In the entries below, find the line containing "[174,98,214,108] result ->" and the line containing "[172,31,201,41] v1.0 ->". Copy those two lines and everything between them exactly, and only that.

> Provided material

──────

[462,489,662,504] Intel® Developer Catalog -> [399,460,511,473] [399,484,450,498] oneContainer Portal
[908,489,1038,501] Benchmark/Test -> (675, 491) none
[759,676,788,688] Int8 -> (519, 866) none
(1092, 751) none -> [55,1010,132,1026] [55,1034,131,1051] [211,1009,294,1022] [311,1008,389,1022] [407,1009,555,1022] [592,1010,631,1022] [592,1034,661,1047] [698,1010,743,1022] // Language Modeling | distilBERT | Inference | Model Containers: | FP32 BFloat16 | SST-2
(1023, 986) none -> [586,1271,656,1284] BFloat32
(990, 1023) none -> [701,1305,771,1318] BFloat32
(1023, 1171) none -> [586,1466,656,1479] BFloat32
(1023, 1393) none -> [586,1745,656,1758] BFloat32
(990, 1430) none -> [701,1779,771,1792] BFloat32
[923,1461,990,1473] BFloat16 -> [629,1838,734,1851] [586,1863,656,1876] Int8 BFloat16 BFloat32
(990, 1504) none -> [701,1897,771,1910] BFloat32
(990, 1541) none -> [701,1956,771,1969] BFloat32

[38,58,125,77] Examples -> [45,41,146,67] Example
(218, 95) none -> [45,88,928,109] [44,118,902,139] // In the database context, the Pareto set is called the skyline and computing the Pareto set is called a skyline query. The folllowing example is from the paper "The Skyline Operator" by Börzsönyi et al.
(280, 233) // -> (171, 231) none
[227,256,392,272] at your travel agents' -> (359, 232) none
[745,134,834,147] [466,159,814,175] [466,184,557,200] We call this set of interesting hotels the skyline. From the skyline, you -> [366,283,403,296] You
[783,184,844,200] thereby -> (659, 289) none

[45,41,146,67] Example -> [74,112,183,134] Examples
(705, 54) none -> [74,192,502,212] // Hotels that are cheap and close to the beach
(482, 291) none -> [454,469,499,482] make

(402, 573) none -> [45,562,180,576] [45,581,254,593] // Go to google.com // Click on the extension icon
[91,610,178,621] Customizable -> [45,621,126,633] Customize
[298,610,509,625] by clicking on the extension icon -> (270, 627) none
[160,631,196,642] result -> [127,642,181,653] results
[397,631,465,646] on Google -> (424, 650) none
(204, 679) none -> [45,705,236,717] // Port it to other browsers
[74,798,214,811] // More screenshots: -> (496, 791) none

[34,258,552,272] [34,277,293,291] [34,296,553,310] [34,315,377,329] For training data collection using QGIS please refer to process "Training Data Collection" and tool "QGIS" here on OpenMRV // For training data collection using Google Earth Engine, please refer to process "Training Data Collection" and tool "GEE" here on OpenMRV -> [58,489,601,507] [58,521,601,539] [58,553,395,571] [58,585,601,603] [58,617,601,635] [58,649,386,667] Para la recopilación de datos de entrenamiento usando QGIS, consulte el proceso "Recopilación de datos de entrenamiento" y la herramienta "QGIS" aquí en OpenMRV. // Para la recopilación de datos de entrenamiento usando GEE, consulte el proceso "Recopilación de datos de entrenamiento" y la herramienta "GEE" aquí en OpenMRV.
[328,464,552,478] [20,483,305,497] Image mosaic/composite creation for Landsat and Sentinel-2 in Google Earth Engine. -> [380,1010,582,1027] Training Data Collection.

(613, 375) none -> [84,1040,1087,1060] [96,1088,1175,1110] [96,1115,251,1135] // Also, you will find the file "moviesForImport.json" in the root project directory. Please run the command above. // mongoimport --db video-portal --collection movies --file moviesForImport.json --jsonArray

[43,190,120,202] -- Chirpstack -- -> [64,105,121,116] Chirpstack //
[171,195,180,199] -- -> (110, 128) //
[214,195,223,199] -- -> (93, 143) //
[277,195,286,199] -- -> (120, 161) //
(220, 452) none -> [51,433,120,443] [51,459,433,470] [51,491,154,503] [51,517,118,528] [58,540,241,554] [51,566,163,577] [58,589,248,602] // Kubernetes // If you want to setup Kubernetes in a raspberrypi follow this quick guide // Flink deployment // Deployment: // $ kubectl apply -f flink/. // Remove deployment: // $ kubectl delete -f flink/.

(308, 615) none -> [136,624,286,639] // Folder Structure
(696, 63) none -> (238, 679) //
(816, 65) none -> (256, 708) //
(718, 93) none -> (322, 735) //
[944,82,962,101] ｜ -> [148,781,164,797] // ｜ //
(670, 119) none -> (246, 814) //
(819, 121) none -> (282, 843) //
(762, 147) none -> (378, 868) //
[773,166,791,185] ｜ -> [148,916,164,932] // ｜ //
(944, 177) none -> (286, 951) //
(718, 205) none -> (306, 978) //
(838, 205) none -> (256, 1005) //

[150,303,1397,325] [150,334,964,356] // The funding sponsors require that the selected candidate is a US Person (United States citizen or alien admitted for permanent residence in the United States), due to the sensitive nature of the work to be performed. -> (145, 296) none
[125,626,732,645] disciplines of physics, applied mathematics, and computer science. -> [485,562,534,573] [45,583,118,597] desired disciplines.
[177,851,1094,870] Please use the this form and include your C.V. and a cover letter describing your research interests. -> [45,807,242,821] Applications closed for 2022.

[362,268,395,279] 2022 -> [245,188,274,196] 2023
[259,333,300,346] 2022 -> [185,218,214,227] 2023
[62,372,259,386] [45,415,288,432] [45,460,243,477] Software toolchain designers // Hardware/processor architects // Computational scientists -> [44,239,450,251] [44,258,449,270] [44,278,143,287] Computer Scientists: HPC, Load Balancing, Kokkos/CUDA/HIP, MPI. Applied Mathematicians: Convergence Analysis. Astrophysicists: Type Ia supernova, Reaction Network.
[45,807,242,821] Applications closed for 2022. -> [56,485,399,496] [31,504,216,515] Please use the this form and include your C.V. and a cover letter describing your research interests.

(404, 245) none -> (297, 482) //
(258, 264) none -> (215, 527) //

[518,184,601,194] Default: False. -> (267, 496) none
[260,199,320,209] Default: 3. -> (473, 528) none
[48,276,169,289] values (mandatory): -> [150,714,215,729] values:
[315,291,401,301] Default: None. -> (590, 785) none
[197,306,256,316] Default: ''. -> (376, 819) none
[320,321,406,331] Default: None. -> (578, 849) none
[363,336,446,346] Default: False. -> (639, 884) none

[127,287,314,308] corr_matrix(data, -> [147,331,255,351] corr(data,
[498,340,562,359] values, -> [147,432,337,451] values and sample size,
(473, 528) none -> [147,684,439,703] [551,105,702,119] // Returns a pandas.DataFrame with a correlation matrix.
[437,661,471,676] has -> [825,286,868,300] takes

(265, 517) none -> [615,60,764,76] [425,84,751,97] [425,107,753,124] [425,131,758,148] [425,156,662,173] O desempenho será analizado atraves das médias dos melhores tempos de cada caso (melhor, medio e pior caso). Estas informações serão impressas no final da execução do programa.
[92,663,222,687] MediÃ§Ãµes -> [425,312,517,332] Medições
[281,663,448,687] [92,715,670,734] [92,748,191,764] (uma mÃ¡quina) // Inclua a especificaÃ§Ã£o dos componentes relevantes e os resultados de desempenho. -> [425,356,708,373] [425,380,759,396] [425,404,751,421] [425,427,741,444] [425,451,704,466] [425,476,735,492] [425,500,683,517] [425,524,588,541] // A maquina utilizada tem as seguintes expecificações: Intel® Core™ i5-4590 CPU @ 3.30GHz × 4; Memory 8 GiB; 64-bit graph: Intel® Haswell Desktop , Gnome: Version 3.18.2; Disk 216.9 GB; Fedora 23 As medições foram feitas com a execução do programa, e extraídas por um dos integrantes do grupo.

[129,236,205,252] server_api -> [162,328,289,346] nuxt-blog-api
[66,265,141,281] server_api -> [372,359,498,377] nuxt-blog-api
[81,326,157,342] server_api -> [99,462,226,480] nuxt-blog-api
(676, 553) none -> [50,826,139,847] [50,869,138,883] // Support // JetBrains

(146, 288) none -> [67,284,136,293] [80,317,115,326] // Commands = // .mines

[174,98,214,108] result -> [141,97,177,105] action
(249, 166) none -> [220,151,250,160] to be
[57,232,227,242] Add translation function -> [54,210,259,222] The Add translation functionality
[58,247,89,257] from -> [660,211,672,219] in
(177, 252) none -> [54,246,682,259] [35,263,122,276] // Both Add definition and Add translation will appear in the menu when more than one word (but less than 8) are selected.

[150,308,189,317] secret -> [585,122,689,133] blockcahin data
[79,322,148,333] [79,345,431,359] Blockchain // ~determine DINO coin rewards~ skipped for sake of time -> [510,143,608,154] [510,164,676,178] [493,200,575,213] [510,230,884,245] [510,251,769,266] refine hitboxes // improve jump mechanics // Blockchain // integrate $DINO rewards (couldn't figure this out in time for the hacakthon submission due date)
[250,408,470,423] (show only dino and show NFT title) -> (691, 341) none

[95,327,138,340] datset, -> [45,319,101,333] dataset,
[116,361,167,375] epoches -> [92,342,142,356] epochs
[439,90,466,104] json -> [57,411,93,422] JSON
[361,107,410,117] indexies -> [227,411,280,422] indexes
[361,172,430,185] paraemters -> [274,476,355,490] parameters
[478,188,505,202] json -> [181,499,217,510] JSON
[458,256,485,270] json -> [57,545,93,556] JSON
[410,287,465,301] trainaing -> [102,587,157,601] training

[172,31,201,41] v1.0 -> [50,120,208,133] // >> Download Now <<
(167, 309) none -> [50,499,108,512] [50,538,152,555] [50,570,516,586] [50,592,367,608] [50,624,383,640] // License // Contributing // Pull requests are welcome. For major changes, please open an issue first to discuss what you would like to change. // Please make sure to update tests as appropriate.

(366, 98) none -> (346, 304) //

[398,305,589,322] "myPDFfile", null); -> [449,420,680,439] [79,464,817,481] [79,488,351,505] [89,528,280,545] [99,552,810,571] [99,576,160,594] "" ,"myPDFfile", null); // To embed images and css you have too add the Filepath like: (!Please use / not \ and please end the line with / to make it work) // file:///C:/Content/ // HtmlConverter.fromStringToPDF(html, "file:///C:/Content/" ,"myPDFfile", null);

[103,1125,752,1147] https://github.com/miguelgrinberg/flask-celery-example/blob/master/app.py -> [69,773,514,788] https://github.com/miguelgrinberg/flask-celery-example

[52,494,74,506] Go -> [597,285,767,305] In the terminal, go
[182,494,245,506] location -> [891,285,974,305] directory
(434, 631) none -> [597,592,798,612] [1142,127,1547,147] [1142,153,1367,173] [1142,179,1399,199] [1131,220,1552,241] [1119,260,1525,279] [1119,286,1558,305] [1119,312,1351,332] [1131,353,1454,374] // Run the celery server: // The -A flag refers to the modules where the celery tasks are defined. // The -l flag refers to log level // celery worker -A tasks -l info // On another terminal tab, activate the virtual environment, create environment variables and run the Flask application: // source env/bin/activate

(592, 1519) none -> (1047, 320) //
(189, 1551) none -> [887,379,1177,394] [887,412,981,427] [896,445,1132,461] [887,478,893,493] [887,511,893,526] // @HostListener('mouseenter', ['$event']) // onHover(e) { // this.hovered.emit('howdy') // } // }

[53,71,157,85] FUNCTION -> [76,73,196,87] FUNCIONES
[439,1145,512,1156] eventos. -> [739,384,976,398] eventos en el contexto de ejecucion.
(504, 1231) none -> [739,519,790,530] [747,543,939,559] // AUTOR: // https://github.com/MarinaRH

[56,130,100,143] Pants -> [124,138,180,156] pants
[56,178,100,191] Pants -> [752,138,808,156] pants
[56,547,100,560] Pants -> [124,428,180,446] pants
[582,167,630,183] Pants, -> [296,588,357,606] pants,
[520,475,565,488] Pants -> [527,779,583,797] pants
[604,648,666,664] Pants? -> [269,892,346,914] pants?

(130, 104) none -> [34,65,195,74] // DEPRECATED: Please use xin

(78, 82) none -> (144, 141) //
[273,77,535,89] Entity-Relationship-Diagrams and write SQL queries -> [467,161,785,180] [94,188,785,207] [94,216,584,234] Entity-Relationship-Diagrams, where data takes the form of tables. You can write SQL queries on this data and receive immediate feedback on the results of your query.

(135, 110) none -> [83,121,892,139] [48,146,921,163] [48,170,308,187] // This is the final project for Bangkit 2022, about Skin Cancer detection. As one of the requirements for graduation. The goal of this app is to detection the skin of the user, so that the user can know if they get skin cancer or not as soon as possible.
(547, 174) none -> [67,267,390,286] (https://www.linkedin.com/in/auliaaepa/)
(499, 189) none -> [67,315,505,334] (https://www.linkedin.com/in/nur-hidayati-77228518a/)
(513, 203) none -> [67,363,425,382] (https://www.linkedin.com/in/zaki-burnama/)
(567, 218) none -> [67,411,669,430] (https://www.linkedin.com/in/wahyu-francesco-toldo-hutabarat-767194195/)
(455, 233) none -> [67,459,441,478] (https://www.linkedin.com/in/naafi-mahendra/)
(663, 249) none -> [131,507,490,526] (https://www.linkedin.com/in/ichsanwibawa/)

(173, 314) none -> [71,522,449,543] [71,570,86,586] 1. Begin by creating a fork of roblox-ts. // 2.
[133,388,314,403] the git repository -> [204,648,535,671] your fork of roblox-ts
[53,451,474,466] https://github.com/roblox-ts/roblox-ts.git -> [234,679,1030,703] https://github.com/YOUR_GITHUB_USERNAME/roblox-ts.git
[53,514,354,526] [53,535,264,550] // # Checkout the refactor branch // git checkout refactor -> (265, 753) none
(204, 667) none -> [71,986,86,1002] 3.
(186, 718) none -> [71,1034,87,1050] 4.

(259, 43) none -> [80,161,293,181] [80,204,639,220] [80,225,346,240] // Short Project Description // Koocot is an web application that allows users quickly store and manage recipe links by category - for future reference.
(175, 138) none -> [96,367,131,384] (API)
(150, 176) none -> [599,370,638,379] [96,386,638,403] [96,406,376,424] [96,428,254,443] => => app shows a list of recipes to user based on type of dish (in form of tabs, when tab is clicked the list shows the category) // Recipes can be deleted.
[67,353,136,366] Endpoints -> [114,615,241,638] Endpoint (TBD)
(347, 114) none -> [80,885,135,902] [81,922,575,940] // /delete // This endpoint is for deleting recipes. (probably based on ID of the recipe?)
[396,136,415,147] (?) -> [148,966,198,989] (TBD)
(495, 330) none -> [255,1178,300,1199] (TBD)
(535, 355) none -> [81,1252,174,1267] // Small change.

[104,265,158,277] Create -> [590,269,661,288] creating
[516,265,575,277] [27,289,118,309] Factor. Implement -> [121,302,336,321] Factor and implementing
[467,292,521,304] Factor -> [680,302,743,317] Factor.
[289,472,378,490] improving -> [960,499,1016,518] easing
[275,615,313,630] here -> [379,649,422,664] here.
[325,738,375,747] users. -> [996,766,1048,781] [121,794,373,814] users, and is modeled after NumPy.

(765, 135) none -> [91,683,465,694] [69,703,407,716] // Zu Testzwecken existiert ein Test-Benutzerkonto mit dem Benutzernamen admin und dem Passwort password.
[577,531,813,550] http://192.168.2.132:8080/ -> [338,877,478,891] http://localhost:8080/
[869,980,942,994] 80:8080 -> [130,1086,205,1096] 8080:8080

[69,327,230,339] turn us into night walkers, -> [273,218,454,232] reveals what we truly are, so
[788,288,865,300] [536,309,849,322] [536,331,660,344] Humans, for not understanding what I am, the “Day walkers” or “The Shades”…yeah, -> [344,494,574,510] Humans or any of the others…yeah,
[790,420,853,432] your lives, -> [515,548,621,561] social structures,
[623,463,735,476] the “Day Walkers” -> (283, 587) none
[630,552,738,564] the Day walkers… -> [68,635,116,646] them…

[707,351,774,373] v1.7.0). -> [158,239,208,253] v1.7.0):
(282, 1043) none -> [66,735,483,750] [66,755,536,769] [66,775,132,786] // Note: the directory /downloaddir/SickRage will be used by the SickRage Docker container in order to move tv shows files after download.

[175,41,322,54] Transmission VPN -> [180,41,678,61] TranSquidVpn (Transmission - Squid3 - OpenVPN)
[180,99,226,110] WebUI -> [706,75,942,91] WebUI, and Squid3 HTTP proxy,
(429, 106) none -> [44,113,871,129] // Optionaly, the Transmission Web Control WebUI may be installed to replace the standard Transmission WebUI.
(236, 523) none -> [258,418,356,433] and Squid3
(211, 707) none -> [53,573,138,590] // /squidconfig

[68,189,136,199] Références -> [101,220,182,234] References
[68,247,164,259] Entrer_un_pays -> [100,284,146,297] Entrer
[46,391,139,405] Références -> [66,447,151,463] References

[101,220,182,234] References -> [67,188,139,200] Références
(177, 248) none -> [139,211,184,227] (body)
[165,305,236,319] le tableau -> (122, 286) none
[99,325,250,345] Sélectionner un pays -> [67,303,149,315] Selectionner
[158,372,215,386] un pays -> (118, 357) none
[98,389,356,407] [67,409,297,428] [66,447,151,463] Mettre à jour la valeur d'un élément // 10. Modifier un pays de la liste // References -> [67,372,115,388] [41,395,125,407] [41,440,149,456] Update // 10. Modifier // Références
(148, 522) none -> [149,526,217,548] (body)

──────

> Exercise result
[174,98,214,108] result -> [141,97,177,105] action
(249, 166) none -> [220,151,250,160] to be
[57,232,227,242] Add translation function -> [54,210,259,222] The Add translation functionality
[58,247,89,257] from -> [660,211,672,219] in
(177, 252) none -> [54,246,682,259] [35,263,122,276] // Both Add definition and Add translation will appear in the menu when more than one word (but less than 8) are selected.

[150,308,189,317] secret -> [585,122,689,133] blockcahin data
[79,322,148,333] [79,345,431,359] Blockchain // ~determine DINO coin rewards~ skipped for sake of time -> [510,143,608,154] [510,164,676,178] [493,200,575,213] [510,230,884,245] [510,251,769,266] refine hitboxes // improve jump mechanics // Blockchain // integrate $DINO rewards (couldn't figure this out in time for the hacakthon submission due date)
[250,408,470,423] (show only dino and show NFT title) -> (691, 341) none

[95,327,138,340] datset, -> [45,319,101,333] dataset,
[116,361,167,375] epoches -> [92,342,142,356] epochs
[439,90,466,104] json -> [57,411,93,422] JSON
[361,107,410,117] indexies -> [227,411,280,422] indexes
[361,172,430,185] paraemters -> [274,476,355,490] parameters
[478,188,505,202] json -> [181,499,217,510] JSON
[458,256,485,270] json -> [57,545,93,556] JSON
[410,287,465,301] trainaing -> [102,587,157,601] training

[172,31,201,41] v1.0 -> [50,120,208,133] // >> Download Now <<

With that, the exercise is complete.